Keywords: Machiavelli, Koselleck, Lucretius, contingency, materialism, time.

Machiavellio revoliucija ir Kosellecko Sattelzeit

Santrauka. Žmogiškasis veiksmas Machiavellio darbuose apibūdinamas kaip materialistinis ir temporalizuotas. Straipsnyje teigiama, kad Reinharto Kosellecko požiūris į Machiavellio laiko kaip istorinio cikliškumo supratimą yra klaidinantis. Autorius bando pagrįsti tai, kad Machiavellis rėmėsi Lukrecijaus materializmu siekdamas politinius konceptus atskirti nuo turinio. Tai darydamas jis pasitelkė gyvūnišką-materialistinę antropologiją ir ontologiją, teigiančią, kad žmogus, kaip bet kuris kitas gyvūnas, yra materiali realybė, veikianti pagal savo atominę sąrangą, kurioje negali egzistuoti joks laikas – nei linijinis, nei ciklinis. Išvadose teigiama, kad tai, kaip Koselleckas interpretavo laiko cikliškumą šio filosofo darbuose, neleido jam įžvelgti Machiavellio vaidmens konceptualinėje ir temporalinėje revoliucijoje, davusioje pagrindą Sattelzeit.
Pagrindiniai žodžiai: Machiavellis, Koselleckas, Lukrecijus, atsitiktinumas, materializmas, laikas

Acknowledgements. My thanks to Julia Rabanal for her comments on a preliminary draft presented at the colloquium organized by Macarena Marey in July 2019 in Buenos Aires. My sincere gratitude goes to Mason Taylor and Patricio Mason for all their help with the English language and to Rodrigo Villalobos and Cristina Barrientos for the technical assistance. I would like to thank the two anonymous reviewers for their helpful comments.
This article has been funded by the grant FONDECYT 1170869.

Received: 31/07/2019. Accepted: 27/01/2020
Copyright © Gonzalo Bustamante Kuschel, 2020. Published by
Vilnius University Press.
This is an Open Access article distributed under the terms of the
Creative Commons Attribution Licence (CC BY), which permits unrestricted use, distribution, and reproduction in any medium, provided the original author and source are credited.

Introduction

Machiavelli’s notion of the temporality and materialistic conditioning of politics entailed a conceptual revolution that proved seminal to the modern understanding of politics. The foremost representative of a Renaissance movement that broke away from the received wisdom of classic and medieval philosophy, in The Prince Machiavelli demolished the classical questions of good government, the public weal, or who is to rule. Indeed, Machiavelli helped beget modern political science by substituting a ruthless view of action where what mattered is achieving power efficiently and holding on to it. This new paradigm forsworn the ancients’ aspirations to wisdom and prudence. A raw description of domination strategies, nothing in it resembled the search for a universal moral standard to tell good from bad types of government. Yet, drawing upon the writings of the ancients in ways that differed radically from Christianity, Machiavelli also helped reconfigure how republicanism was understood. He turned to the republicanism of the ancients as the source of a new form of politics clearly set apart from Christian tradition (Figgis 1960: 18-27). Bringing back the past provided the basis for the revival and renewal of the Roman Republic, an unprecedented innovation to be translated into the construction of a new Rome. To Machiavelli, the new republics would issue from the experience that social order is contingent and inherently fluid rather than based on natural law; that a new order can come about from collective political design; and that political institutions need to adapt in order to ensure that States will have the flexibility to withstand radical turns in fortune and circumstances.

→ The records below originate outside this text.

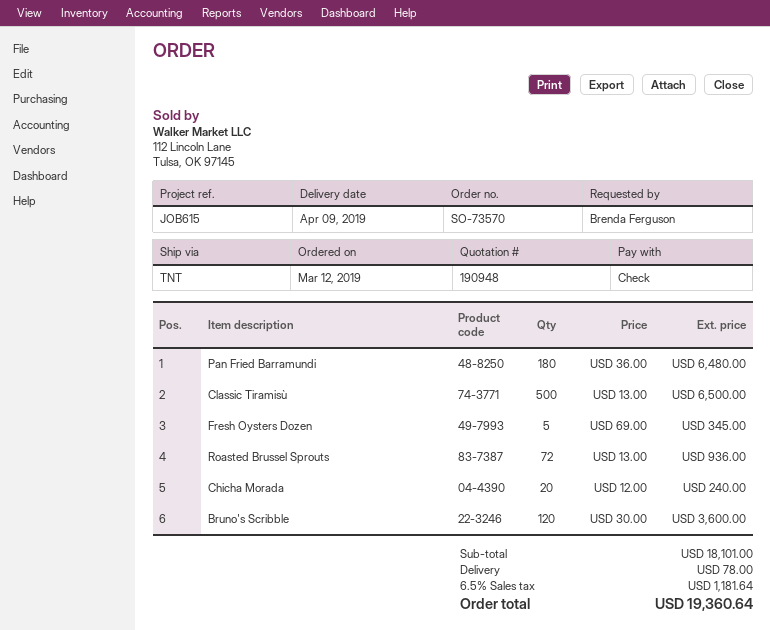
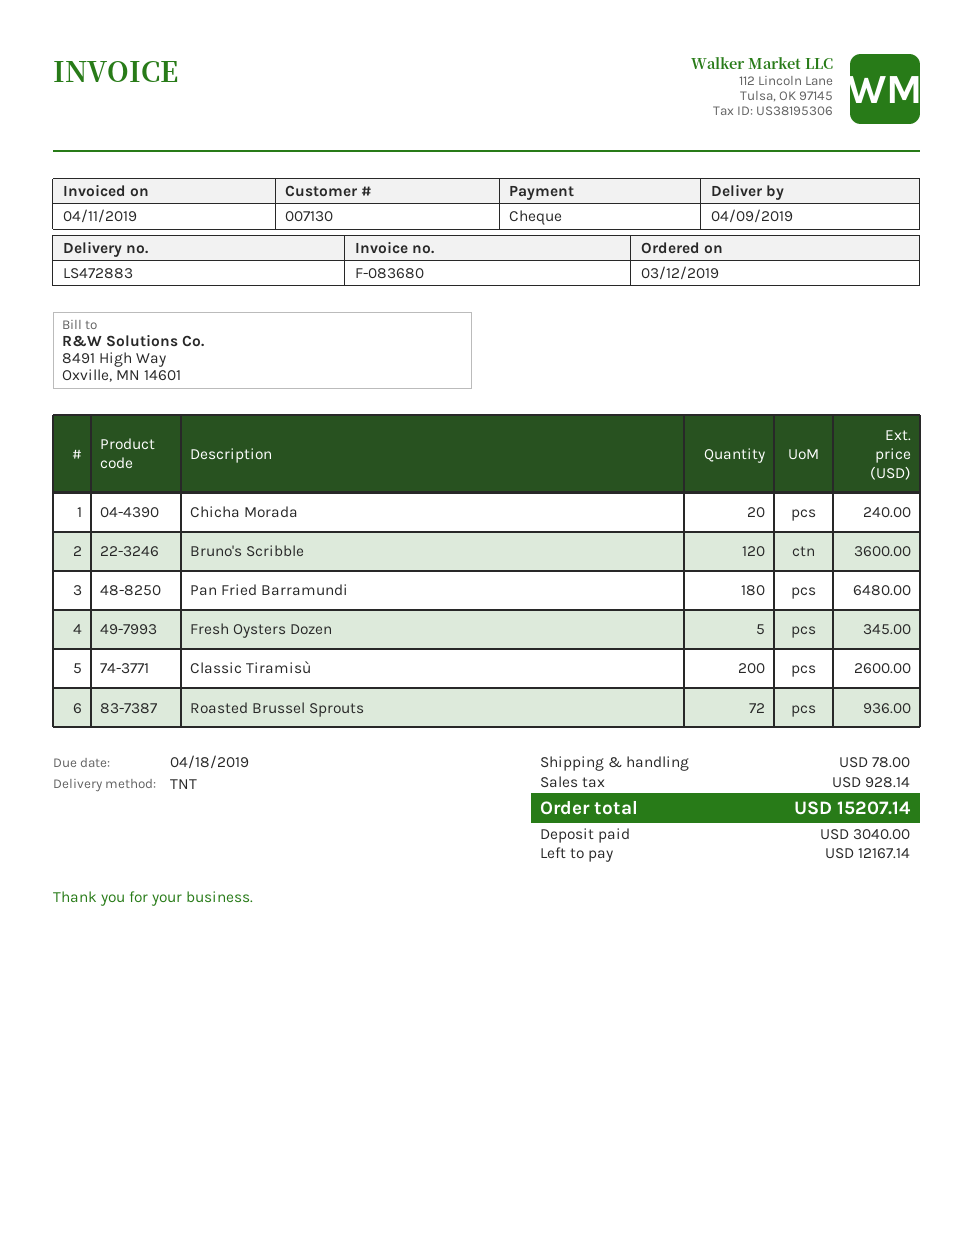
Classic Tiramisù: 500 for 6500.00 -> 200 for 2600.00
tax: 1181.64 -> 928.14
total: 19360.64 -> 15207.14

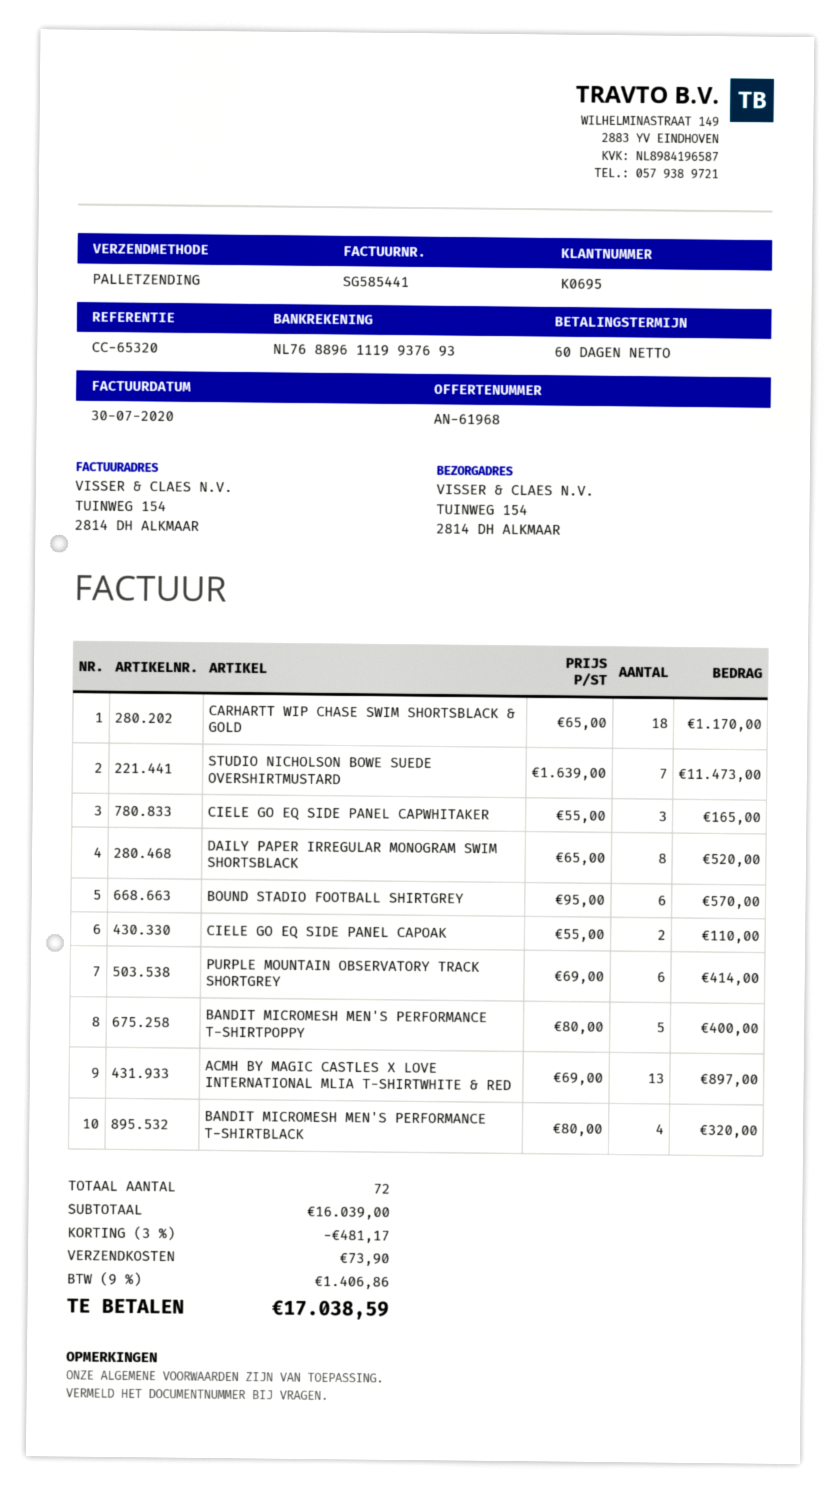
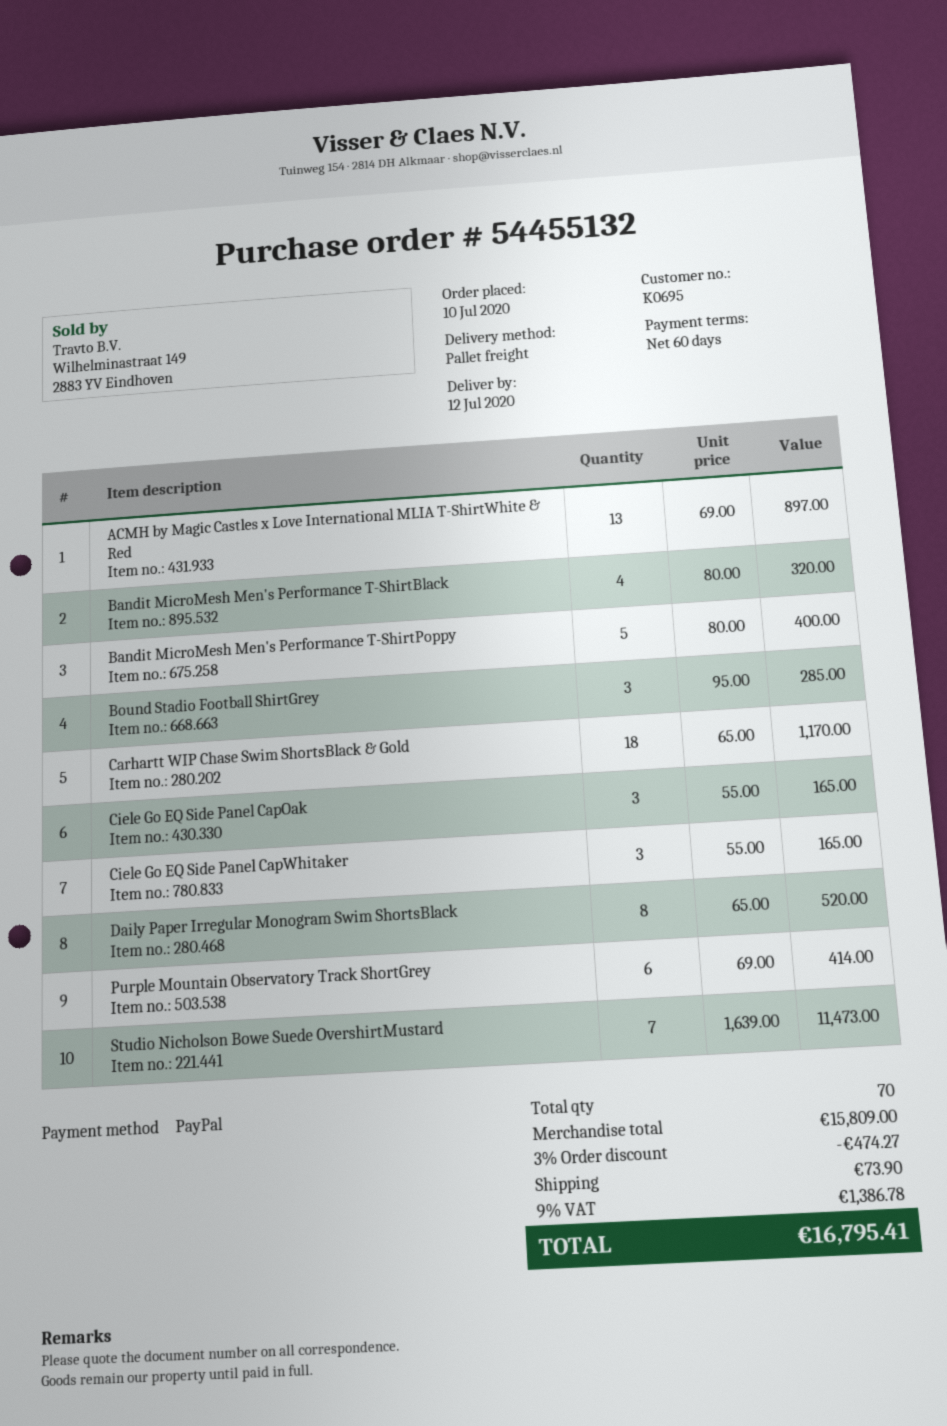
BOUND STADIO FOOTBALL SHIRTGREY: 6 x 95.00 = 570.00 -> 3 x 95.00 = 285.00
CIELE GO EQ SIDE PANEL CAPOAK: 2 x 55.00 = 110.00 -> 3 x 55.00 = 165.00
total quantity: 72 -> 70
subtotal: 16039.00 -> 15809.00
discount: 3% = 481.17 -> 3% = 474.27
tax: 9% = 1406.86 -> 9% = 1386.78
total: 17038.59 -> 16795.41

Koselleck did not regard the conceptual transformation undergone during the Renaissance, with Machiavelli as a leading light, as among the antecedents of the linguistic and conceptual transformation Koselleck identified as a Sattelzeit spanning from 1750 to 1850. A Sattelzeit presumes an acceleration of motion allowing for new perceptions of temporality that alter the experiential space and the horizons of expectation of the human animal and, through secularization and hypostatization, reconceptualize notions of freedom, democracy, law, and revolution.

To Koselleck, these ideas were freed from the old concept of anakyklosis (Podes 1991: 577-587) and temporal circularity through denaturalization. They are structurally altered whenever their contexts radically change and act as catalysts for such changes. Secularization, plus technological, scientific and industrial change, brought about the temporalization of sociopolitical concepts and reshaped the real world through human action. These concepts no longer described reality, but future social transformation.

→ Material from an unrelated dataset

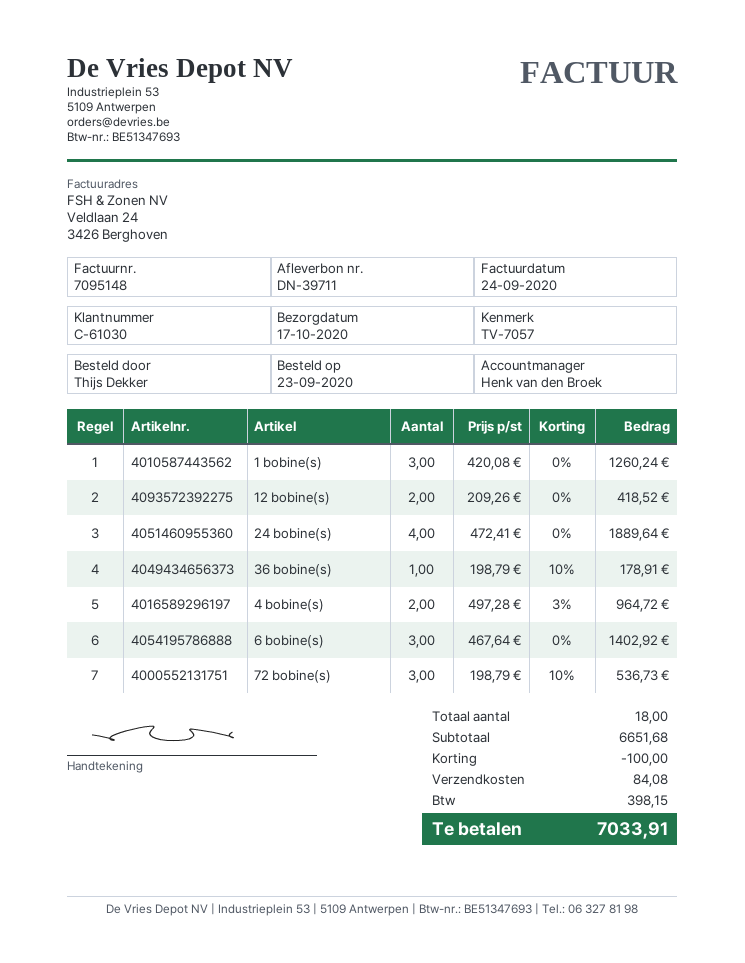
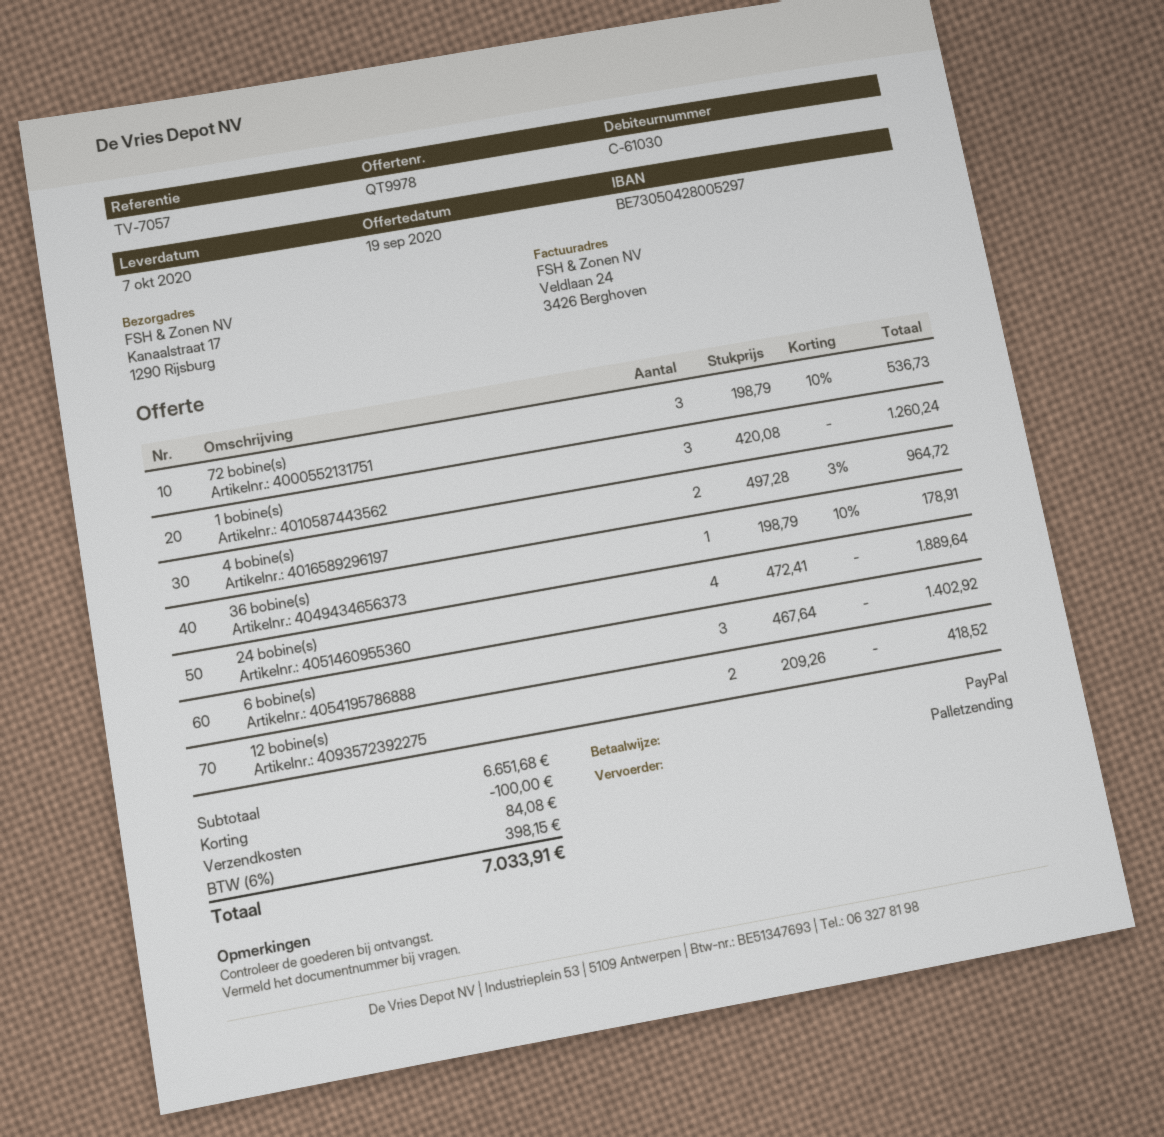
delivery date: 2020-10-17 -> 2020-10-07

Extra-linguistic changes that altered reality also catalyzed a more politicized society, with ideologies warring to restructure the economy and the means of production. These dynamics set equality as the core value of modernity and as the foundation of almost all contemporary expectations for greater freedom, equality, and democracy. Equality, interpreted as equal power and freedom for all, became a preeminent component of freedom and democracy.

Koselleck’s disregard in respect of the Sattelzeit process he described stems from his view of Machiavelli as propounding a circular idea of time and politics itself, going as far as to compare him with Polybius (Koselleck 2004: 21-29, 118-119).

In addressing this oversight, I argue that Machiavelli, by stripping political concepts of content, gave them broader application. Heavily influenced by Lucretius and materialist and temporalized human action, Machiavelli altered Socrates’ geometrical idea of concepts. He recognized that history may be used to analyze and even politicize concepts. Good, bad, justice, virtue, etc., are made meaningful by their specific historical context. Koselleck’s view that Machiavelli subscribed to historical circularity, seeking only to determine repeating structural conditions, is inadequate. As this article contends, Machiavelli’s work is closer to that of Foucault’s Nietzsche.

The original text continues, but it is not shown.